Due to recent advances in medical rehabilitation, emergency medicine, and consumer education, for the first time in history persons with significant disabilities, like their nondisabled counterparts before them, are surviving long enough to experience both the rewards and challenges of mid- to later-life (Ansello & Eustis, 1992). 

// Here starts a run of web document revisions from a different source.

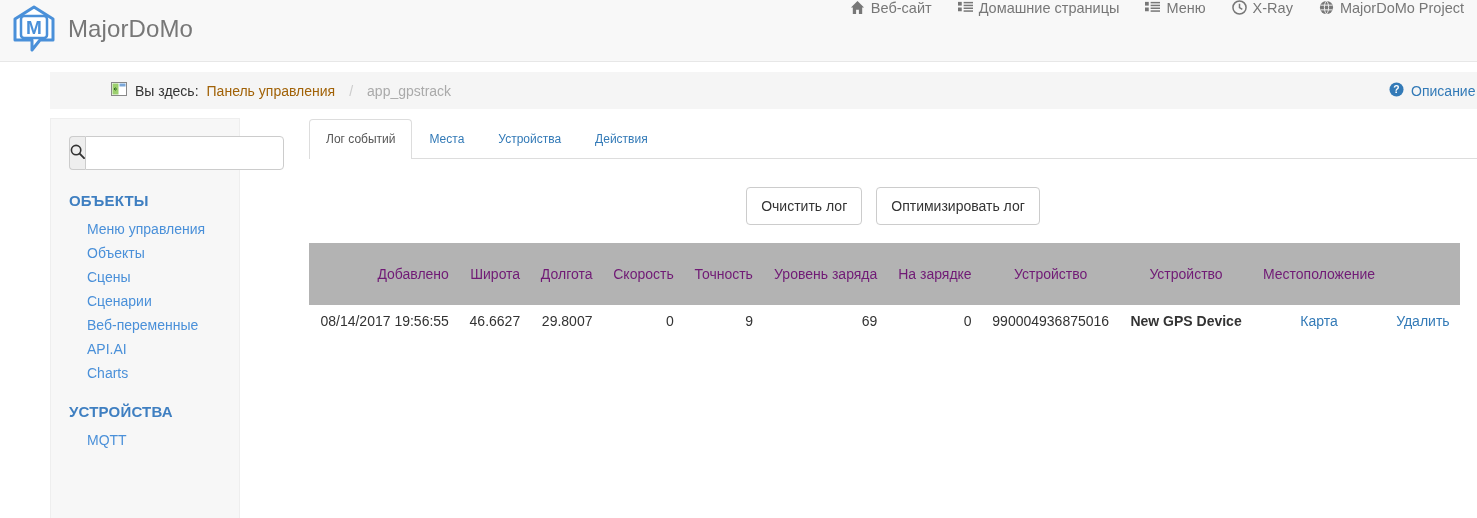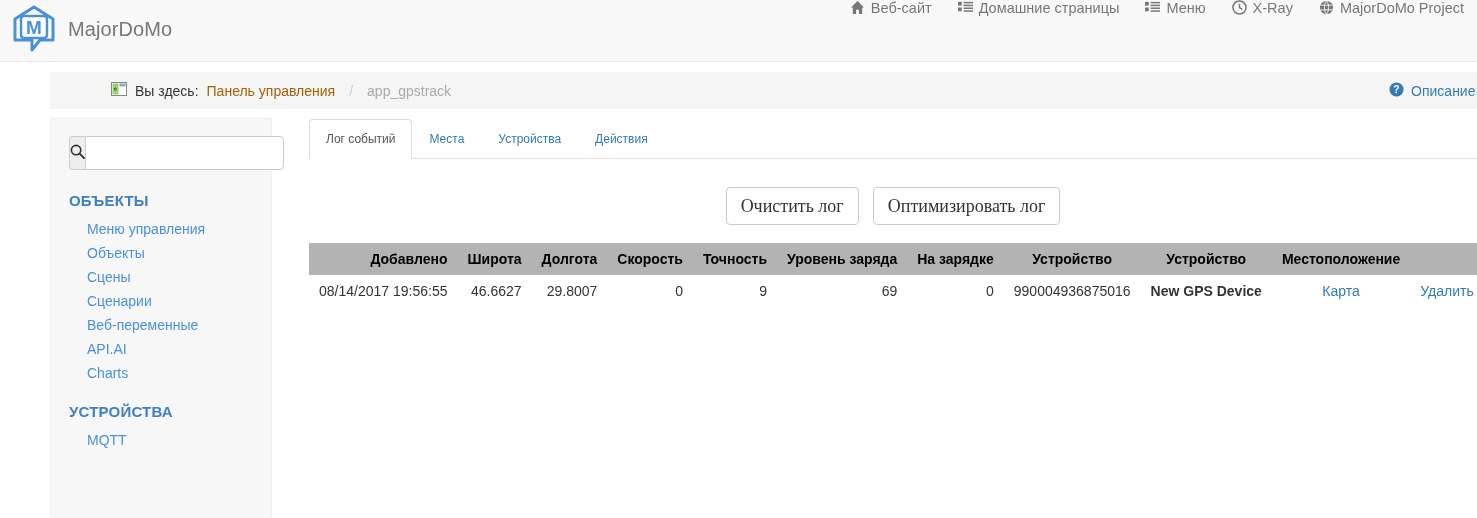"MajorDoMo" .brand-name { font-size: 20px -> 24px }
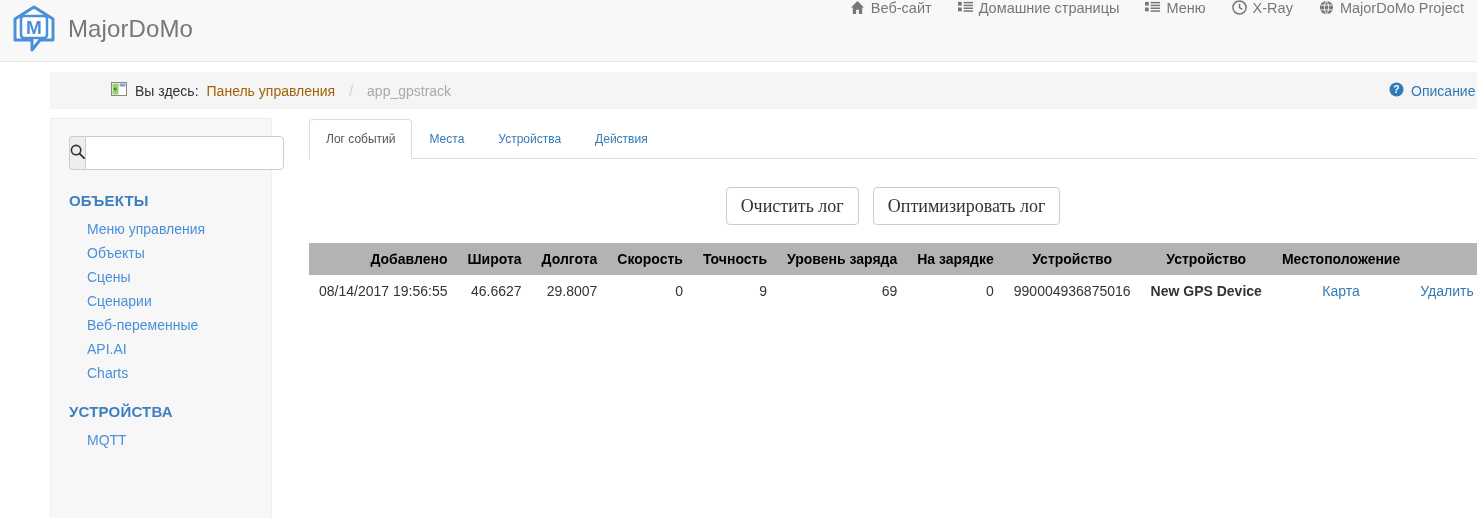"ОБЪЕКТЫ" .sidebar { width: 222px -> 190px }
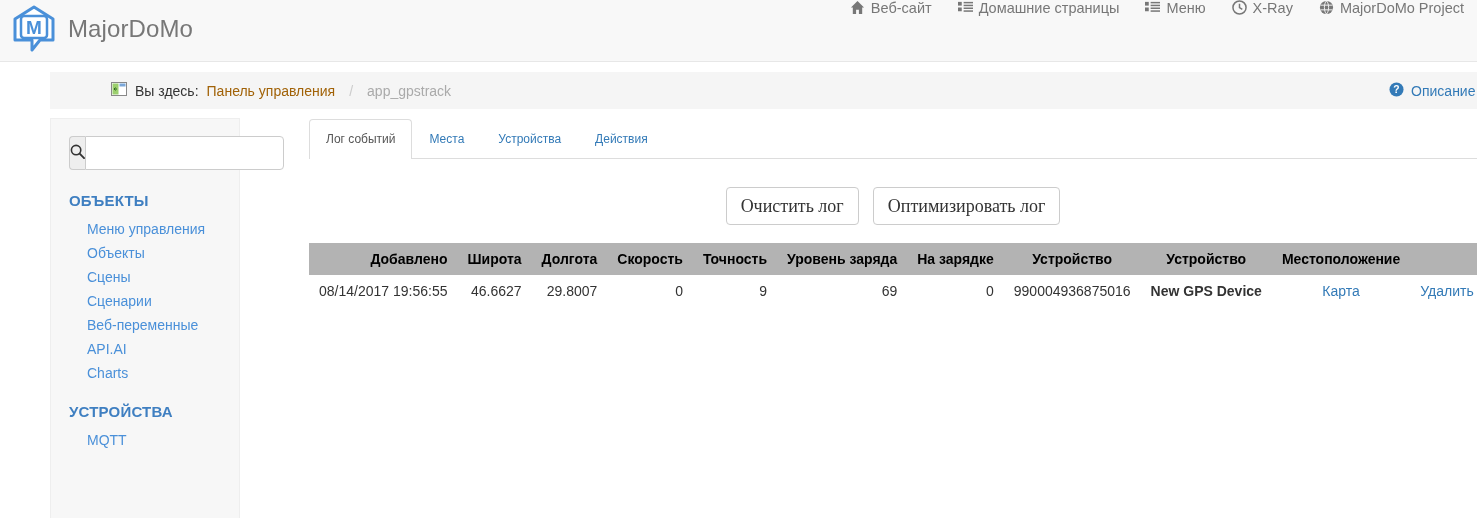"Очистить лог" .btn { font-family: Liberation Serif, serif -> Liberation Sans, sans-serif; font-size: 18px -> 14px }
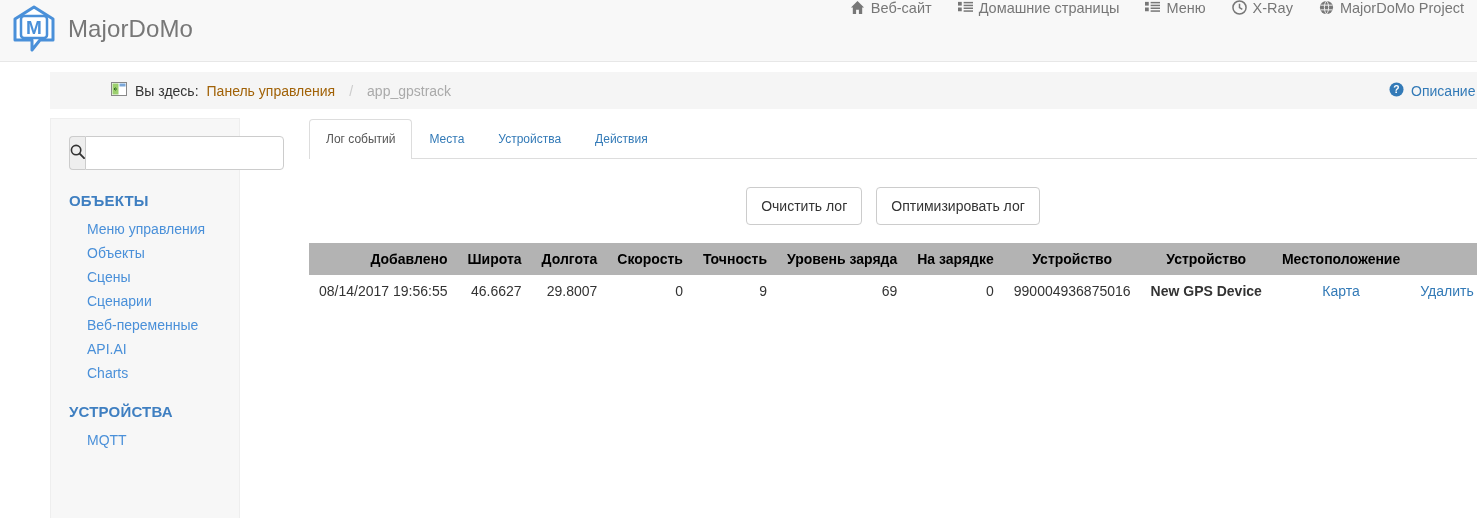"Добавлено" table.logtable th { color: #000000 -> #701a75; font-weight: bold -> normal; padding: 8px 10px -> 23px 10px }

Aging with polio has not come without its costs. In exchange for the personal benefits of increased longevity, many polio survivors, as they age, experience the onset of new, and frequently unexpected, health problems and functional changes that threaten to erode independence and reduce quality of life (Campbell et al., 1994; Maynard et al., 1991). The primary focus has been on the cluster of new polio-related symptoms, most commonly characterized as muscle weakness, fatigue, and muscle or joint pain, resulting in loss of function (see Post-Polio Syndrome). The health risks are not limited to these symptoms. Living with the long-term effects of polio also places survivors at potentially increased risk for age-related chronic diseases and health conditions, such as diabetes, high blood pressure, heart disease, emphysema or COPD (chronic obstructive pulmonary disease), osteoporosis, and obesity, to name just a few (Maynard et al., 1991). While these conditions affect the rest of the aging population, they may occur more frequently, and at younger ages, for persons with physical disabilities because of their “narrower” margin of health and the barriers they face in maintaining their health (DeJong, 1995; Marge, 1988; Pope & Tarlov, 1991). 

The significance of both post-polio syndrome and early onset age-related chronic diseases lies in their potential to accelerate the aging process and produce secondary disabilities (Lollar, 1994). Because of the costs of these consequences for individuals as well as society, preventing the new health risks of aging with polio, and other long-term disabilities, has become a major public health objective of the 21st century (Healthy People 2010: Draft for Public Comment, 1998). 

The Aging with Disability Survey Study tested for evidence of accelerated aging by comparing the frequency of selected chronic conditions reported by 218 polio participants with national estimates of these same conditions for age-matched cohorts from the 1994-95 National Health Interview Survey. From the 14 chronic conditions examined in both studies, polio survivors reported significantly higher rates for almost all mortality and morbidity diagnoses compared with the national estimates. This pattern is most pronounced for the youngest group (45 to 64) where frequencies of chronic conditions are two to ten times greater for those aging with polio than for their same-age counterparts in the population at large (Campbell, 1999). 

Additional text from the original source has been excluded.